IS takes war to foes after setbacks
BEIRUT: Facing military setbacks in its self-declared caliphate in Syria and Iraq and intensified air strikes from a US-led coalition, Islamic State may have decided in September to take the fight to France and elsewhere. The ultra-hardline group has frequently threatened to strike inside Western countries since it established itself amid Syria’s civil war and then spread to northern Iraq last year, but one fighter reached inside Syria said its spokesman Abu Mohammad Al-Adnani had issued an instruction to act abroad.
“He sent a written order to all sectors and security brigades to start moving, including in Lebanon and Turkey,” the Syrian IS fighter said via social media from northern Syria. “Lebanon and France and other places are all part of the operations ordered two months ago.” Islamic State has said it was behind Friday’s killings of at least 132 people in Paris in revenge for France’s air strikes against it as well as twin suicide bombings which killed 43 people on Thursday in a Beirut stronghold of Lebanon’s Shiite Hezbollah, which is fighting the group in Syria.
The ultra-hardline militants have also claimed responsibility for bringing down a Russian airliner over the Sinai Peninsula on Oct 31 which killed all 224 people on board after Russia began its own campaign of air strikes in Syria. Turkish authorities suspect a high-profile British jihadist detained in Turkey last week may have been planning attacks in Istanbul similar to those in Paris, two security sources told Reuters on Sunday. The group has also threatened to attack Saudi Arabia, United States and Russia.
It was not immediately possible to verify the reported order, which Islamic State supporters and fighters said was given to dormant cells in several places. “Their messages to us are sent by blood and carnage so we send them their messages back in the same way, it is simple,” the northernSyria-based fighter said.
The group operates in a very secretive way and has a complicated structure. In general, its Caliph Abu Bakr AlBaghdadi is the ultimate decision maker but his deputy is also powerful. They both consult a Shura Council which is comprised of military, religious and other leaders who give advice to Baghdadi on strategy and military plans. It practices a strict version of Islam which considers all those opposing it as infidels who should be killed.
The younger jihadi generation looks up to Baghdadi as a powerful leader who will help establish a greater Islamic State that will conquer the world to spread Islam. It has drawn thousands of jihadists from across the world including Europe. But tighter security restrictions imposed by several European countries have prevented would-be jihadists from traveling and joining the group in Syria and Iraq.
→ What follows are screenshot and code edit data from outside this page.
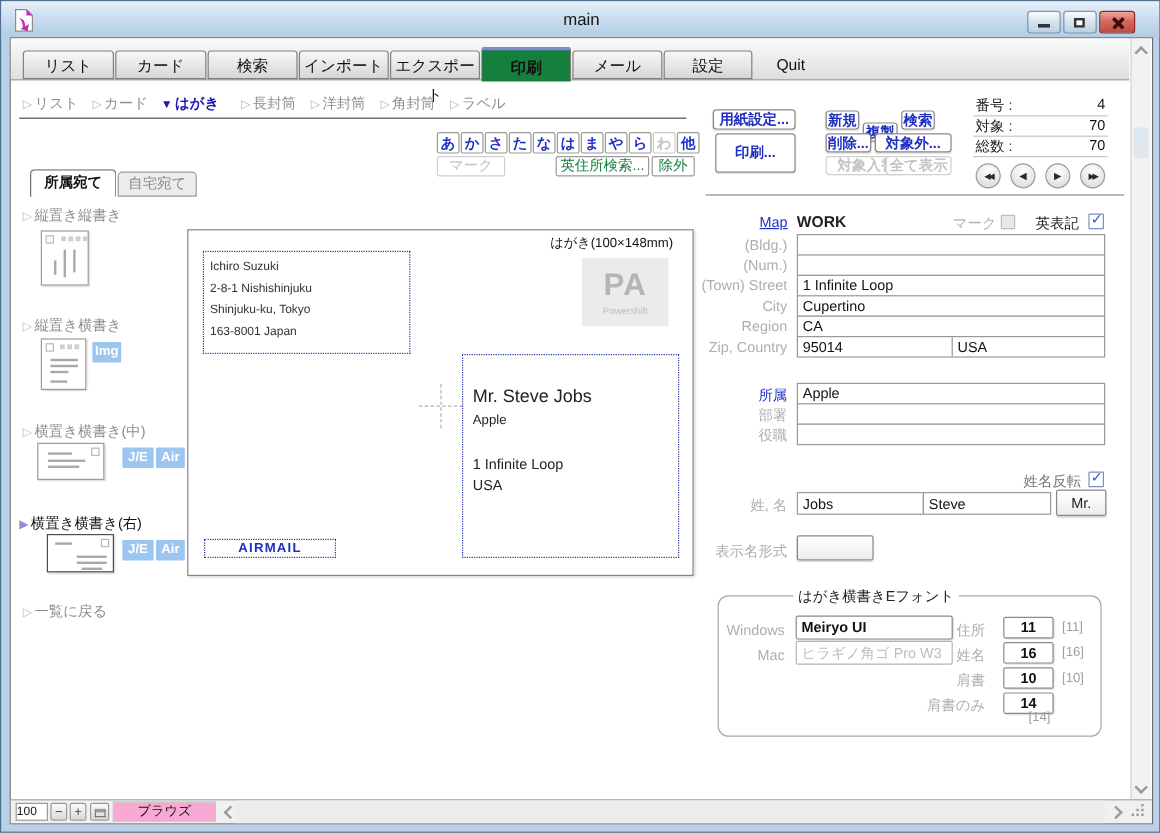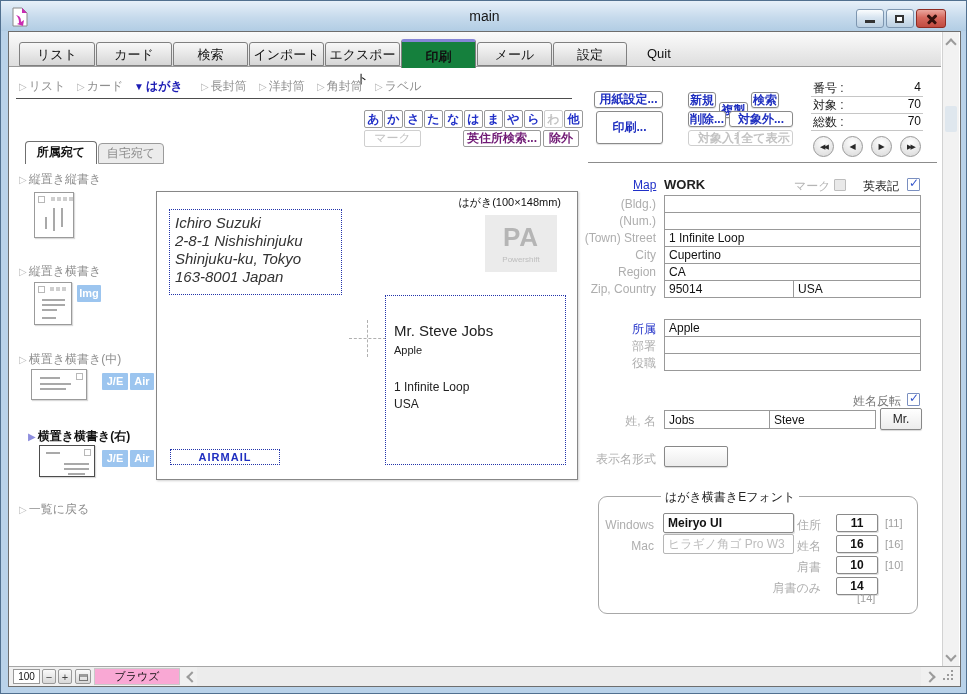--- a/index.html
+++ b/index.html
@@ -47,7 +47,7 @@
     border-radius:2px;font-size:12px;font-weight:bold;color:#2130c8;box-sizing:border-box;padding:0;}
   .kbtn.disabled{color:#c3c3c3;border-color:#cccccc;}
   .fbtn{position:absolute;height:17px;line-height:15px;text-align:center;background:#fff;border:1px solid #9a9a9a;
-    border-radius:2px;font-size:12px;font-weight:bold;color:#701a75;box-sizing:border-box;}
+    border-radius:2px;font-size:12px;font-weight:normal;color:#15803d;box-sizing:border-box;}
   .fbtn.disabled{color:#c3c3c3;border-color:#cfcfcf;font-weight:normal;}
   
   .dtab{position:absolute;box-sizing:border-box;text-align:center;border-radius:4px 4px 0 0;}

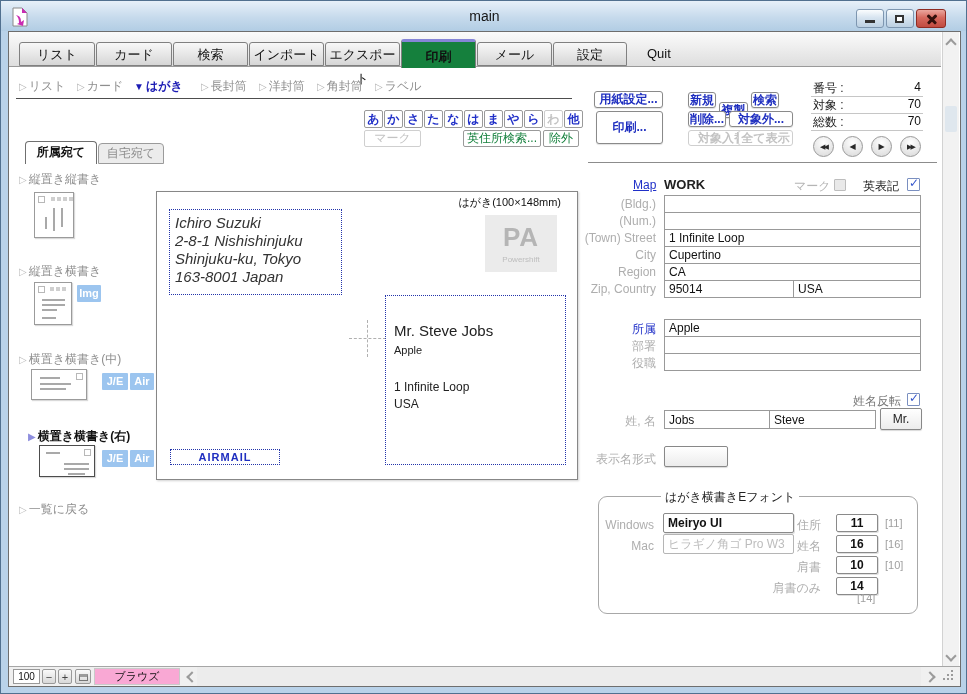--- a/index.html
+++ b/index.html
@@ -86,7 +86,7 @@
   .pv-size{position:absolute;right:16px;top:3px;font-size:11px;color:#111;}
   .dotted{border:1px dotted #2233aa;box-sizing:border-box;}
   .sender{position:absolute;left:12px;top:17px;width:173px;height:86px;padding:4px 0 0 5px;
-    font-size:15px;line-height:18px;color:#333;font-style:italic;}
+    font-size:10px;line-height:18px;color:#333;}
   .stampbox{position:absolute;left:328px;top:23px;width:72px;height:57px;background:#ebebeb;text-align:center;}
   .stampbox .pa{font-size:26px;font-weight:bold;color:#b5b5b5;margin-top:7px;letter-spacing:1px;}
   .stampbox .ps{font-size:8px;color:#bdbdbd;margin-top:2px;}

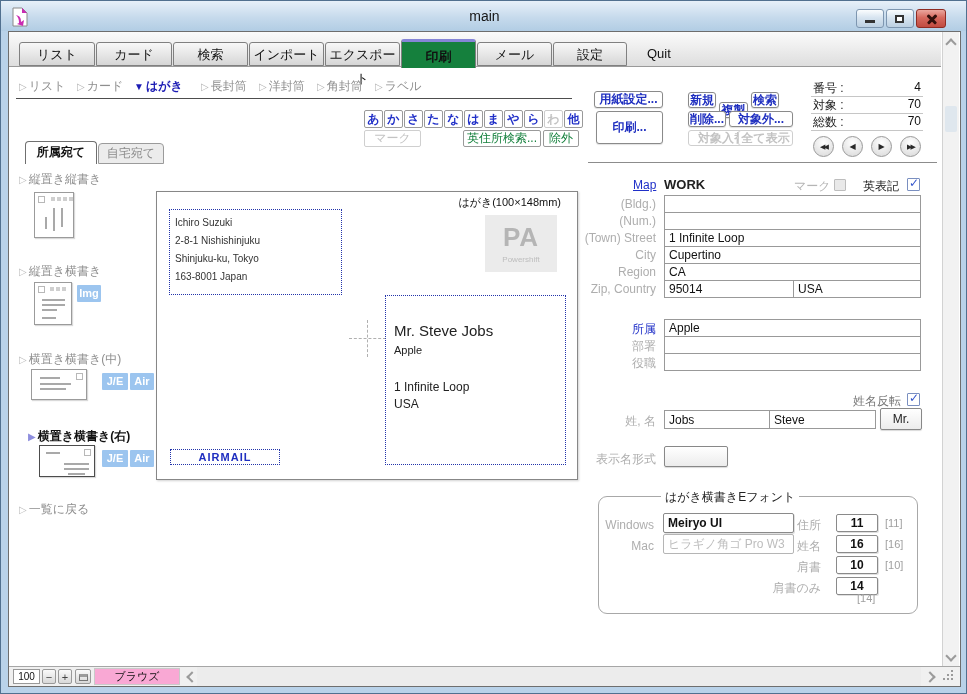--- a/index.html
+++ b/index.html
@@ -70,7 +70,7 @@
   
   .side-label{position:absolute;left:18px;font-size:12px;color:#8e8e8e;}
   .side-label .tri{color:#bdbdbd;font-size:10px;margin-right:2px;}
-  .side-label.selected{left:15px;color:#111;font-weight:bold;margin-left:12px;}
+  .side-label.selected{left:15px;color:#111;font-weight:normal;}
   .side-label.selected .tri{color:#8e8ede;}
   .licon{position:absolute;background:#fff;border:1px solid #9b9b9b;box-sizing:border-box;box-shadow:1px 1px 1px rgba(0,0,0,.15);}
   .licon .stamp{position:absolute;width:7px;height:7px;border:1px solid #b8b8b8;box-sizing:border-box;}

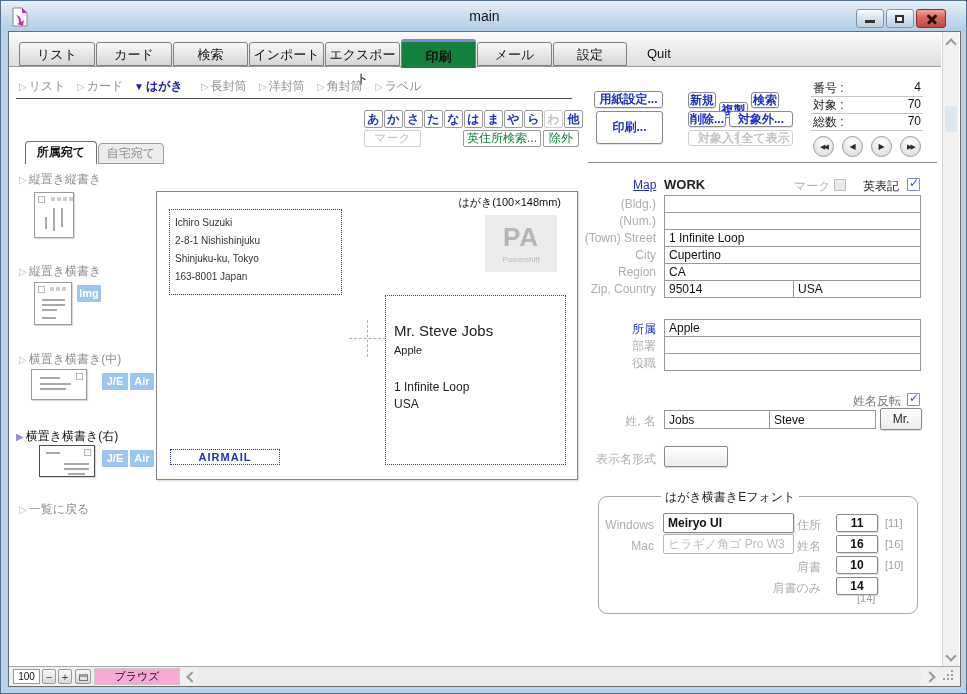--- a/index.html
+++ b/index.html
@@ -122,7 +122,7 @@
   .statusbar{position:absolute;left:8px;top:665px;width:951px;height:20px;background:#f0f0f0;
     border-top:1px solid #a6a6a6;box-sizing:border-box;}
   .zoombox{position:absolute;left:12px;top:668px;width:27px;height:15px;background:#fff;border:1px solid #999;
-    box-sizing:border-box;font-size:10px;text-align:center;line-height:13px;color:#111;}
+    box-sizing:border-box;font-size:10px;text-align:left;line-height:13px;color:#111;}
   .mini{position:absolute;top:668px;height:15px;background:linear-gradient(#fafafa,#d8d8d8);
     border:1px solid #999;border-radius:2px;box-sizing:border-box;font-size:11px;line-height:12px;text-align:center;color:#444;padding:0;}
   .modebox{position:absolute;left:93px;top:667px;width:86px;height:17px;background:#f9a8d4;border:1px solid #c9c9c9;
To overcome this, the group has established contacts from its bases in the Middle East with these jihadists and encouraged them to operate as “lone wolves” or in small cells to carry out individual attacks inside countries where they live or work. According to one of the fighters, the dormant cells have no contact with each other but all answer to a special apparatus in charge of “foreign operations”, from which they take orders to attack. He did not elaborate.
Little is known about the head of this apparatus, who the fighter said is a Jordanian national who works closely with the leadership in Syria and Iraq and travels between the two countries. He is only known by a nickname. “He masterminds these operations, gets in touch with the followers and supporters there, guide them in training and operations and targets,” said a jihadi source close to the group. His account could not be independently verified. The New York Times cited officials on both sides of the Atlantic saying that the attackers in France had communicated at some point beforehand with known members of Islamic State in Syria. — Reuters
This undated image from the Islamic State’s English-language magazine Dabiq shows Belgian national Abdelhamid Abaaoud, who was identified by French authorities yesterday as the presumed mastermind of the terror attacks in Paris.